> **Work instructions**
How many lines in the listing below contain the string "nowrap"? Say only the number.

> **Source data**
BEGIN

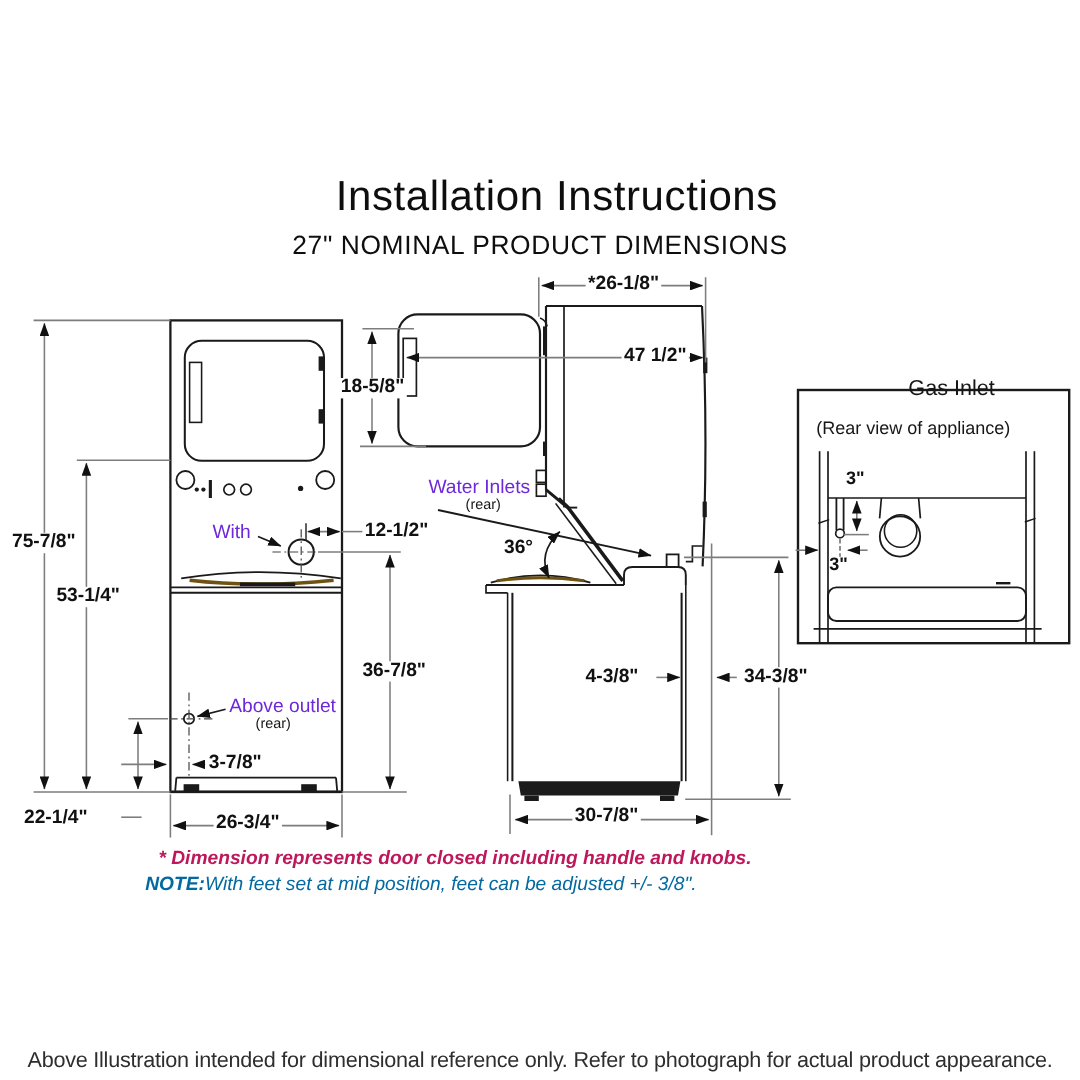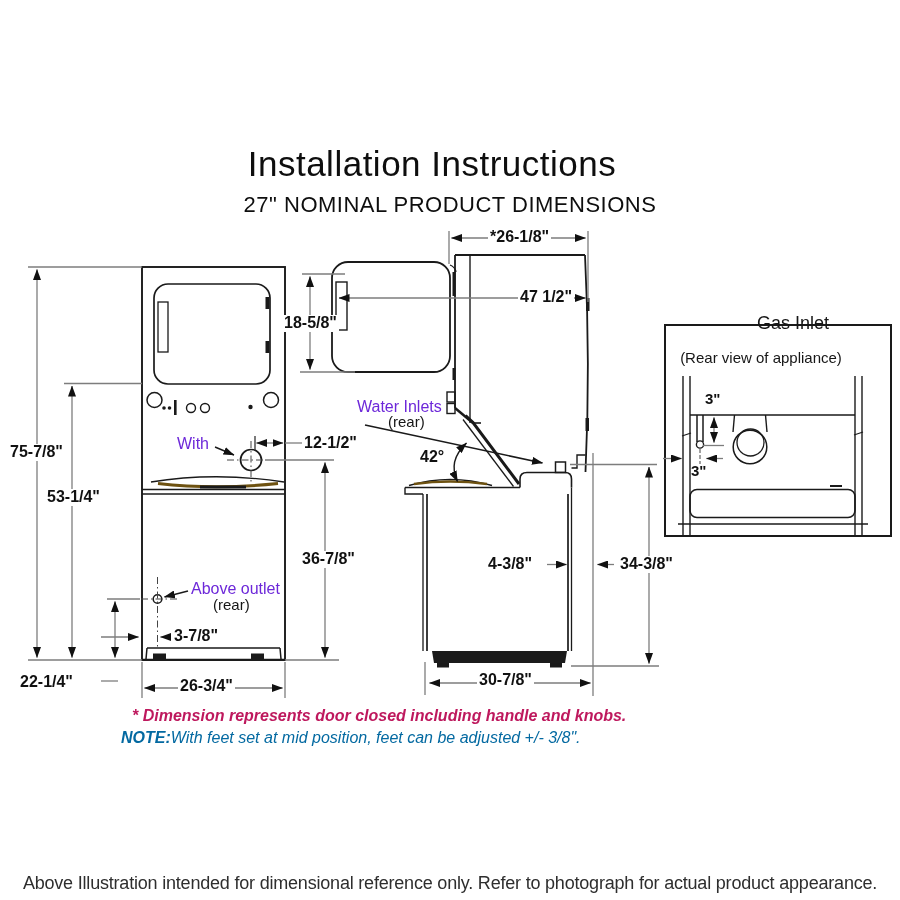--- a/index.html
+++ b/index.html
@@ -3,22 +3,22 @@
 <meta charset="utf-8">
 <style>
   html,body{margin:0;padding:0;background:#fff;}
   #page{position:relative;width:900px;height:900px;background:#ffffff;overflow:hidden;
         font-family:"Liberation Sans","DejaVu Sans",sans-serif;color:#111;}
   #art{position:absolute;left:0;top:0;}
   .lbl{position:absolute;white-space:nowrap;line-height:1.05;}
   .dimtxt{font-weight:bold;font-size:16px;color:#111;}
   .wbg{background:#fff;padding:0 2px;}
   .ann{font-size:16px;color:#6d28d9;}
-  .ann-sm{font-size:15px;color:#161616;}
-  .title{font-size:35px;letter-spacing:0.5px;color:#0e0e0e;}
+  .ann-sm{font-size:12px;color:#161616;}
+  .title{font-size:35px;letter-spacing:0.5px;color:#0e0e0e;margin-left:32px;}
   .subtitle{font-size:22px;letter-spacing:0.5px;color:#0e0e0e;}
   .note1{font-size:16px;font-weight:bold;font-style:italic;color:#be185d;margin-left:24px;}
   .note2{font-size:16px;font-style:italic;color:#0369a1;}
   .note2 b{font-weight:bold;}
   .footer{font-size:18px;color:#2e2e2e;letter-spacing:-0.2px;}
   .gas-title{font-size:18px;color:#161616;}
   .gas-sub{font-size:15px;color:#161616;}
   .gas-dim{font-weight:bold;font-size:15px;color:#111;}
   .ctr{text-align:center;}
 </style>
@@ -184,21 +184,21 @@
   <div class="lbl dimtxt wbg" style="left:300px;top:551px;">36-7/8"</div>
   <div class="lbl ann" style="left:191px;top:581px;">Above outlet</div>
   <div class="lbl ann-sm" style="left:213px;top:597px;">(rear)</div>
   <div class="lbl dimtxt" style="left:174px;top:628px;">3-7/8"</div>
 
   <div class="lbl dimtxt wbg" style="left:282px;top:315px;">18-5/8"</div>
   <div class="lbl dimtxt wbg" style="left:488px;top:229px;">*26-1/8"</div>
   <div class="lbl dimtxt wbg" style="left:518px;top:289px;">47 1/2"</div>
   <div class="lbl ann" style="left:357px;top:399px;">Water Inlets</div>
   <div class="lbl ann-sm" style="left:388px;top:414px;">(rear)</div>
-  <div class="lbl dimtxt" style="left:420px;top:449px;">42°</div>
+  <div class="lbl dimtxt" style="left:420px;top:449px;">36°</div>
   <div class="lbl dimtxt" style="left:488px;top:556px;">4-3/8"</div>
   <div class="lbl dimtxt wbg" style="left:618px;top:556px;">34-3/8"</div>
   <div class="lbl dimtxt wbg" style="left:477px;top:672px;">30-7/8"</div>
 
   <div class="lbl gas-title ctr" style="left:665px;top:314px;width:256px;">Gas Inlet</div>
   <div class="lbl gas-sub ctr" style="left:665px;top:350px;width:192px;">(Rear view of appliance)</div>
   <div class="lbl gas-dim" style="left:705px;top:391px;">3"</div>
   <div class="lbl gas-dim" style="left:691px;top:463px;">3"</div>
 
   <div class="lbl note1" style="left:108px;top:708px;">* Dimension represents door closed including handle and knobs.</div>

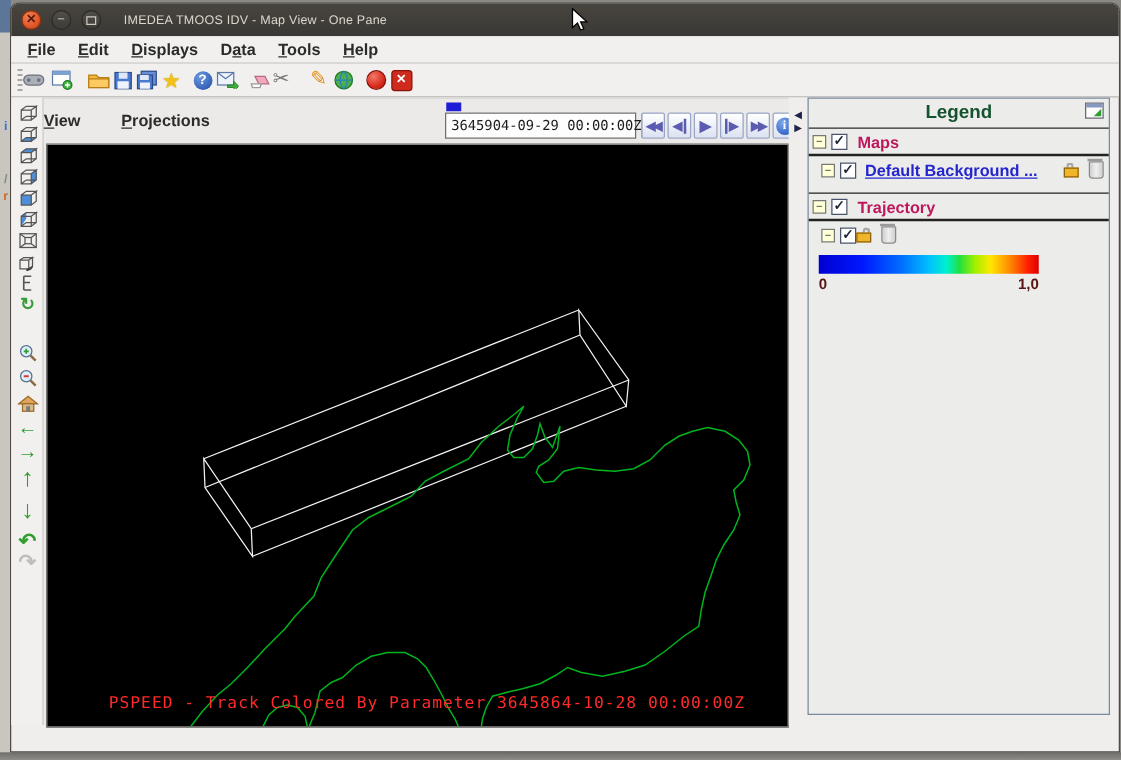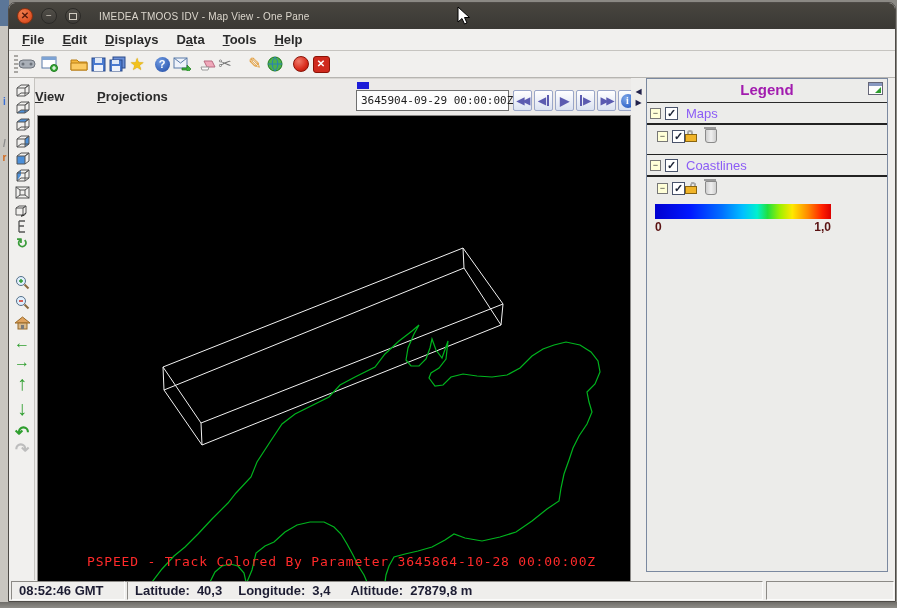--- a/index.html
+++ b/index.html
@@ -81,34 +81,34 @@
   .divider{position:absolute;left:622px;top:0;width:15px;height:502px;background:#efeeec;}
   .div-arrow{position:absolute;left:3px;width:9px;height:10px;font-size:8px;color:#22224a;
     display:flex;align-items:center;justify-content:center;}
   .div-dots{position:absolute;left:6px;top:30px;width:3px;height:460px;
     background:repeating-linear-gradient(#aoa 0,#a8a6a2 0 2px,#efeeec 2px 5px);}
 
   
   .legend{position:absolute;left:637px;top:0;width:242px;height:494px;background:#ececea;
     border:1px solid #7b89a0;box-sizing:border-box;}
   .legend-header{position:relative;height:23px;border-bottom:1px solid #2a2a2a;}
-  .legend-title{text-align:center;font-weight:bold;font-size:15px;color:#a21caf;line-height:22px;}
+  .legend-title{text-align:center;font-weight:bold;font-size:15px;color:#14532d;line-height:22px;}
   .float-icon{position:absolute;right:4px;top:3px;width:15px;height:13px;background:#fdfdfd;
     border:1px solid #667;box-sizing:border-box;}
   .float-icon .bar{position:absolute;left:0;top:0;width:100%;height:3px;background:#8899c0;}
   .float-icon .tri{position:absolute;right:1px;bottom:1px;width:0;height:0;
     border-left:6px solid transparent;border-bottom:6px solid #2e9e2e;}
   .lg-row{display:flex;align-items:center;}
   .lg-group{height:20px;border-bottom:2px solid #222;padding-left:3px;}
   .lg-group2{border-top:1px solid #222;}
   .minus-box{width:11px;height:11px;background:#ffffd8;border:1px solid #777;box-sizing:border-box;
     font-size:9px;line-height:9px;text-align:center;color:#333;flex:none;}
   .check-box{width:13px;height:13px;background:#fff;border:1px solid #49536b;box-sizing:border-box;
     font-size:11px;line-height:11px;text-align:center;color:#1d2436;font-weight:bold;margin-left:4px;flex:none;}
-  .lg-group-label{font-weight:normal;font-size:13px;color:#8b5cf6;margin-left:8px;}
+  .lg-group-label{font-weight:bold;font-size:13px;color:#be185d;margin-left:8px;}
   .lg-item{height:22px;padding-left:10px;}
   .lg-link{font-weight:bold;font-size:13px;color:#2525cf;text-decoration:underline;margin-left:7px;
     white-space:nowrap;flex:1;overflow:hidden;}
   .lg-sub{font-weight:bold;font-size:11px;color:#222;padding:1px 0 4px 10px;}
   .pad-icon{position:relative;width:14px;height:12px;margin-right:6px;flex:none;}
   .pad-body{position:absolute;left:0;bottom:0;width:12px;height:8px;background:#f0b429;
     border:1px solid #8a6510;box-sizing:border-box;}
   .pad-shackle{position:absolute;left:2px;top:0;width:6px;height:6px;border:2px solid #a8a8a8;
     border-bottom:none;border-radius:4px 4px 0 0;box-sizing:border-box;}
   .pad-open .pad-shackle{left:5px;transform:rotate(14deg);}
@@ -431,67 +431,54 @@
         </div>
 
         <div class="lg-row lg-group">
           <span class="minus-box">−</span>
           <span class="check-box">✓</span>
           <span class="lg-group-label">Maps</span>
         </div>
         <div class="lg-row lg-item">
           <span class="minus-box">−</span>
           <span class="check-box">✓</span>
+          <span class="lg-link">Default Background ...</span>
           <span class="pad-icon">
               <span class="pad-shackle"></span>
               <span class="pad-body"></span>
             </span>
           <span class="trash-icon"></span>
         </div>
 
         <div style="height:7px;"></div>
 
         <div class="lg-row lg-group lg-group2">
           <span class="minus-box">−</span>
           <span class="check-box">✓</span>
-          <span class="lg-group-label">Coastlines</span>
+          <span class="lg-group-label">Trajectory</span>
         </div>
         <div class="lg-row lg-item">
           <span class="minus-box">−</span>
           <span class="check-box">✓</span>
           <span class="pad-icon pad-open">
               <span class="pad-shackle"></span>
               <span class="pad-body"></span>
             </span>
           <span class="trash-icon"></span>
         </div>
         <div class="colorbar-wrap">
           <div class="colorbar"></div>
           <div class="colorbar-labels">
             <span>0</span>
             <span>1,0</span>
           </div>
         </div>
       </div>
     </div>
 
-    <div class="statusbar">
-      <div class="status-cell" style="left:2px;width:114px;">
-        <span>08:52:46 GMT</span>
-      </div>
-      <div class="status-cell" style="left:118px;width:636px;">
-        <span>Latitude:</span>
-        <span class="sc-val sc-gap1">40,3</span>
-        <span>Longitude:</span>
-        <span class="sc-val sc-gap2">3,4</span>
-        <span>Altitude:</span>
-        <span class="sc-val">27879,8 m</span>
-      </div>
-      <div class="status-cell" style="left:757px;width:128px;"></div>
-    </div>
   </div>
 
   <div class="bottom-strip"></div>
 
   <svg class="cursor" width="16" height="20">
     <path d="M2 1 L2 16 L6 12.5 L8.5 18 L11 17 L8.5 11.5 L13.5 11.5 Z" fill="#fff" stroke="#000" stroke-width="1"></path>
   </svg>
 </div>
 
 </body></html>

END

> **Exercise output**
2